For Sennott, the breakout role in “Bodies Bodies Bodies” is just the start of a raft of upcoming projects, including “Bottoms,” which she co-wrote with Seligman and which she is set to star in alongside Edebiri, and HBO’s “The Idol,” from “Euphoria’s” Sam Levinson, starring the Weeknd, Lily-Rose Depp and Troye Sivan.

She also hopes to add a directing credit to her résumé one day.
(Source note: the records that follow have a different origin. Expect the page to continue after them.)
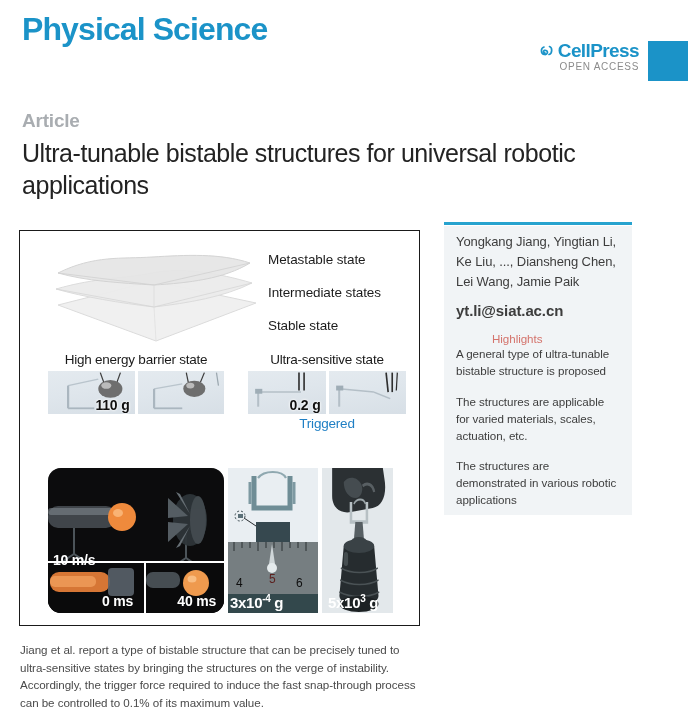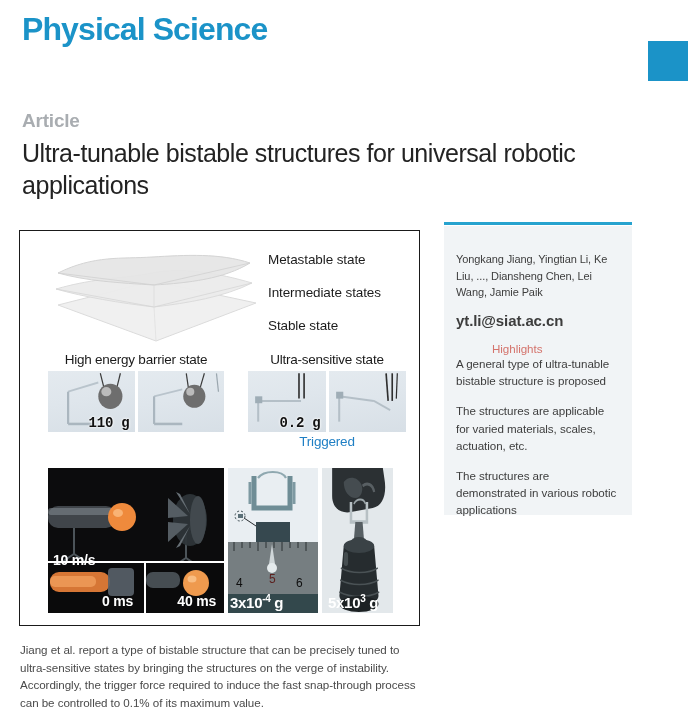--- a/index.html
+++ b/index.html
@@ -157,25 +157,24 @@
     line-height: 1.1;
     white-space: nowrap;
   }
   .photo-pair {
     display: flex;
     gap: 3px;
     margin-top: 3px;
   }
   .photo {
     position: relative;
-    height: 61px;
+    height: 43px;
     flex: 1;
     background: linear-gradient(170deg,#e4eaef 0%,#dfe6ec 45%,#d7dfe6 100%);
     overflow: hidden;
-    font-family: Liberation Mono, monospace;
   }
   .photo-value {
     position: absolute;
     right: 5px;
     bottom: 1px;
     font-size: 14px;
     font-weight: bold;
     color: #111111;
     text-shadow: 0 0 3px #ffffff, 0 0 2px #ffffff;
     letter-spacing: -0.2px;
@@ -198,20 +197,21 @@
     display: flex;
     gap: 4px;
     box-sizing: border-box;
   }
   #demo-impact {
     position: relative;
     width: 176px;
     background: #737373;
     overflow: hidden;
     flex: none;
+    border-radius: 13px;
   }
   .dark-label {
     position: absolute;
     font-size: 14px;
     font-weight: bold;
     color: #ffffff;
     letter-spacing: -0.2px;
     z-index: 6;
   }
   #lbl-speed { left: 5px; top: 84px; }
@@ -304,22 +304,22 @@
   }
   #sidebar-rule {
     position: absolute;
     left: 444px;
     top: 222px;
     width: 188px;
     height: 3px;
     background: #27a3cf;
   }
   #authors {
-    padding-top: 25px;
-    font-size: 11px;
+    padding-top: 6px;
+    font-size: 13px;
     color: #3d3d3d;
     line-height: 1.52;
     letter-spacing: -0.1px;
   }
   #corresp-email {
     margin-top: 11px;
     font-size: 15px;
     font-weight: bold;
     color: #3d3d3d;
     letter-spacing: -0.1px;
@@ -341,20 +341,30 @@
   .highlight-item + .highlight-item { margin-top: 13px; }
 </style>
 </head>
 <body>
 
 <div id="masthead">
   <div id="journal-line2">Physical Science</div>
 </div>
 
 <div id="cellpress-block">
+  <div id="cellpress-text-wrap">
+    <div id="cellpress-row">
+      <svg id="cellpress-mark" viewBox="0 0 32 32">
+        <path d="M10 8 C3 10, 3 22, 11 23 C17 24, 19 17, 14 15 C9 13, 7 19, 12 20" fill="none" stroke="#1b93c8" stroke-width="3.4" stroke-linecap="round"></path>
+        <path d="M21 7 C27 9, 27 21, 20 23" fill="none" stroke="#1b93c8" stroke-width="3.4" stroke-linecap="round"></path>
+      </svg>
+      <span id="cellpress-word">CellPress</span>
+    </div>
+    <div id="open-access">OPEN ACCESS</div>
+  </div>
   <div id="brand-square"></div>
 </div>
 
 <div id="article-kicker">Article</div>
 <h1 id="page-title">Ultra-tunable bistable structures for universal robotic applications</h1>
 
 <div id="figure-box">
 
   <div id="surfaces-panel">
     <svg id="surfaces-svg" width="250" height="118" viewBox="0 0 250 118">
Being part of the entire journey of a movie is what attracted her to projects like “Shiva Baby.” Though she may have a stronger grasp on the work that goes into a film than she did when she was younger, she hasn’t lost touch with the wonder of those red carpet daydreams.

“I think making a movie is a magical, scary thing,” she says, “Where everyone goes in and you write one movie, you shoot another movie, you edit another movie, and you hope that the final thing is good.”